Quilts? I just make them. The rest is up to you.

I’m pleased to introduce you to “Respect” quilt no. 3, now available!

I hope its bright colors and cheerful, feisty message will buoy your spirits. You deserve it. It’s been a rough year.

P.S. Can’t say enough how I love working with these fabrics.

The striking black on white Afro silhouettes on fine canvas make me feel like I’m surrounded by friends as I work. AphroChic is a great discovery, from my June 2020 researches into Black-owned businesses. (They actually promote T’ai chi too!)

Another finding is called “Harlem Toile de Jouy”–tight canvas printed with historically embellished images of Blacks in antebellum USA, in black and other colors, by Sheila Bridges. Those pics are fun to use as a centerpiece to each quilt top. No. 3’s combo, of a young woman at a picnic (with a lot on her mind), and a careful fox looking out of a tree, creates a quiet mood.
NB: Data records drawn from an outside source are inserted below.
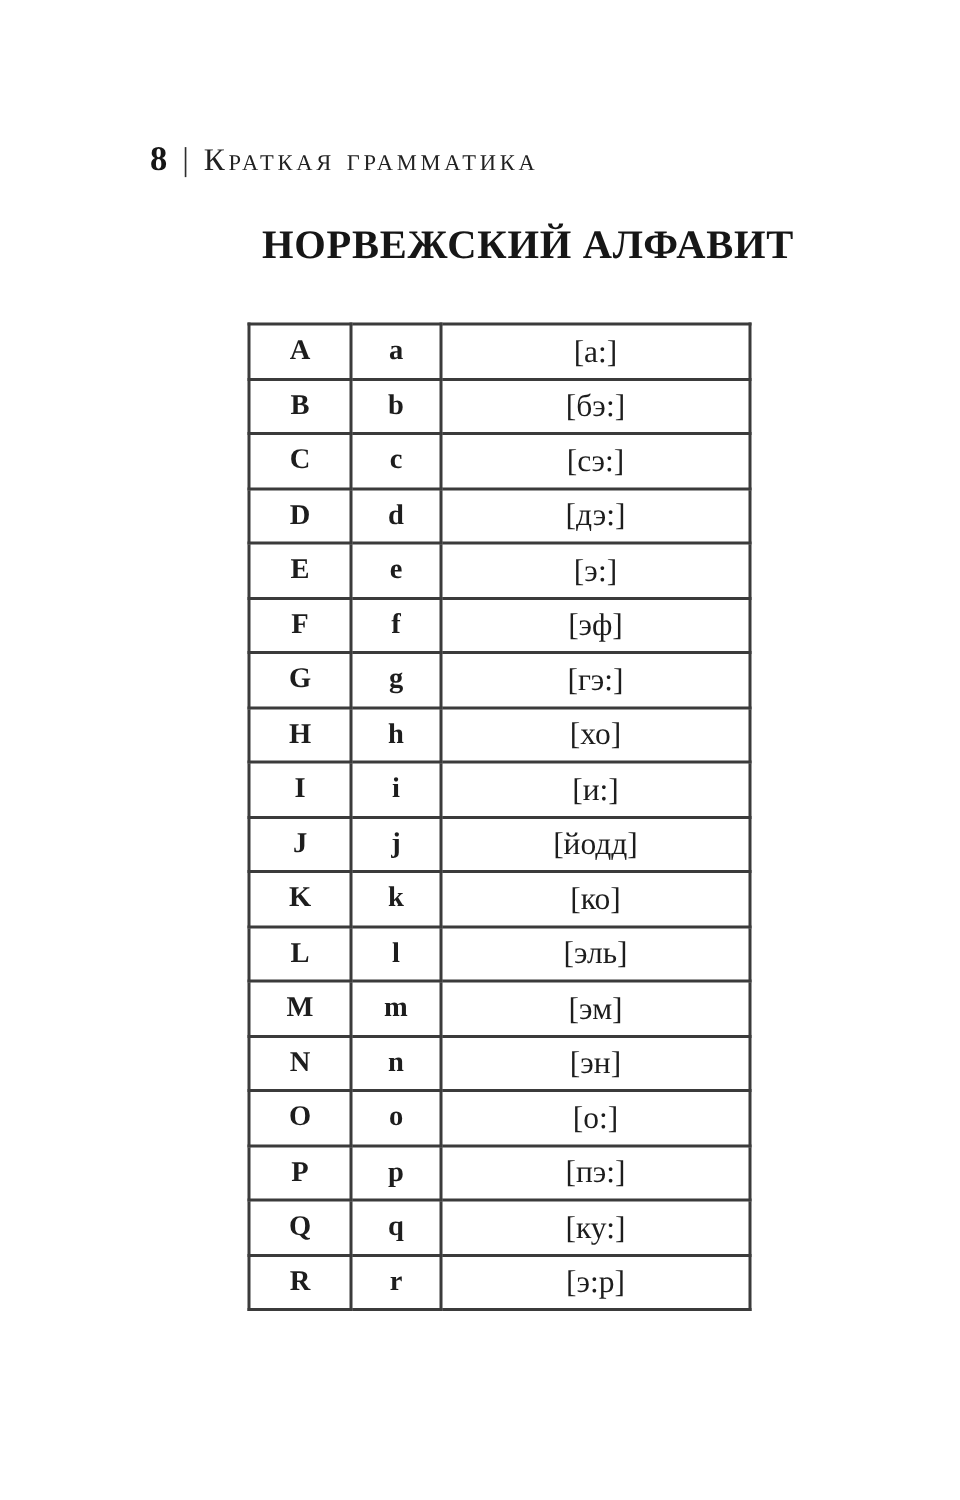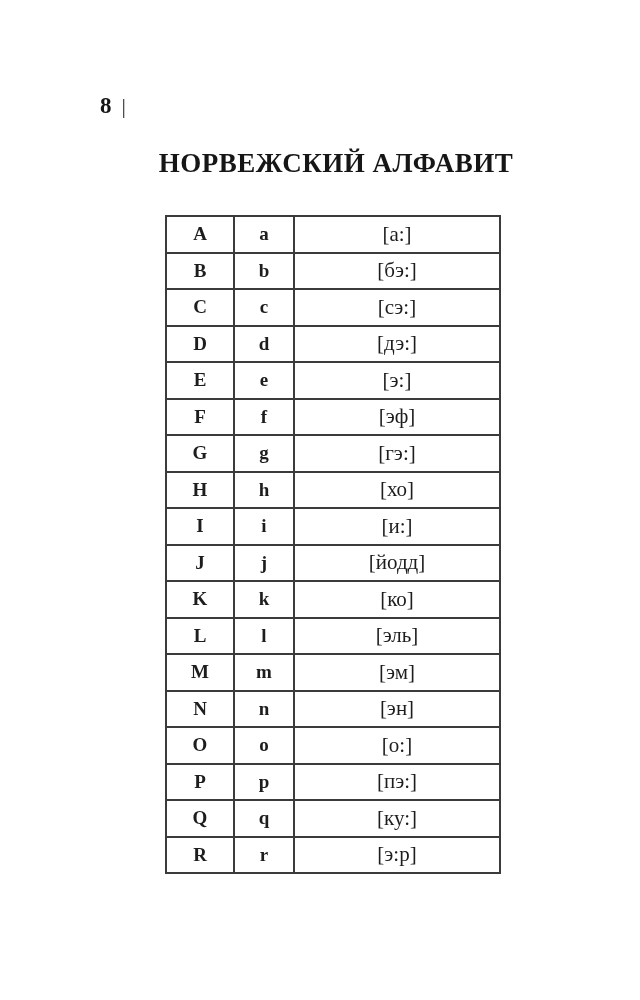--- a/index.html
+++ b/index.html
@@ -89,6 +89,7 @@
   <header class="running-header">
     <span class="page-num">8</span>
     <span class="sep">|</span>
+    <span class="running-head">Краткая грамматика</span>
   </header>
 
   <h1 class="page-title">НОРВЕЖСКИЙ АЛФАВИТ</h1>

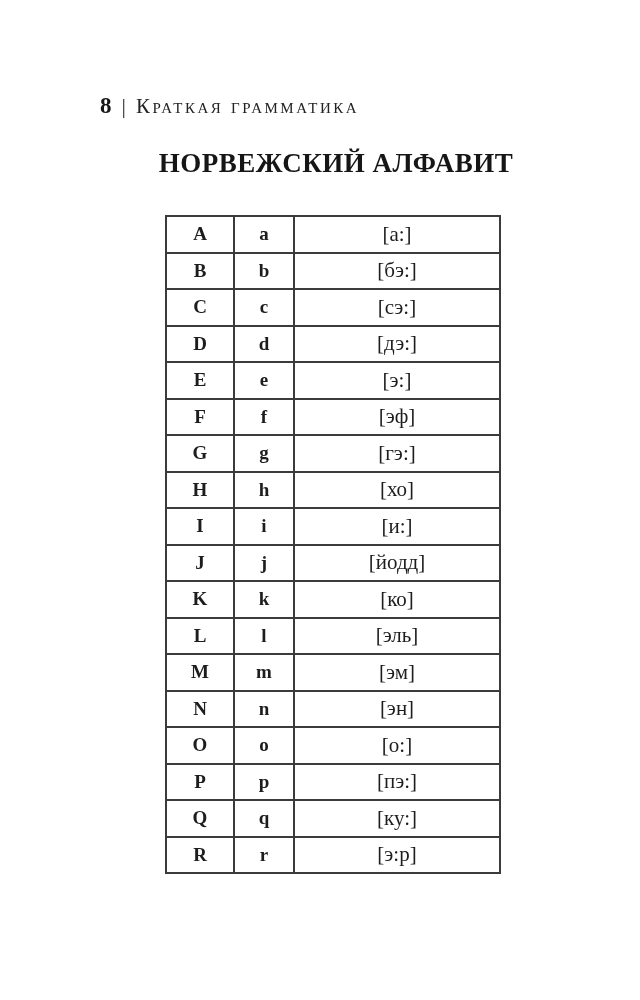--- a/index.html
+++ b/index.html
@@ -42,7 +42,7 @@
   }
   .page-title {
     position: absolute;
-    left: 150px;
+    left: 166px;
     width: 372px;
     top: 148px;
     margin: 0;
The African strips of fabric, found notably in the center of no. 3–the orange and green flowers–are also new to me. It’s amazing how they tell stories all by themselves. (Note how there are three flowers in the quilt, from bottom (closed like a puckered bud) to mid (open and central) and higher (moving into sky). I just love messing around with those strips of fabric imported from Ghana, courtesy of Lisa Shephard Stewart at Cultured Expressions.

The whole feeling of “Respect” quilt no. 3 could be summed up as foxy, contemplative, smart, visionary, earthy and natural.

No. 4 will feel more hip and hetero-sexy: it includes a man and woman dancing to a boombox!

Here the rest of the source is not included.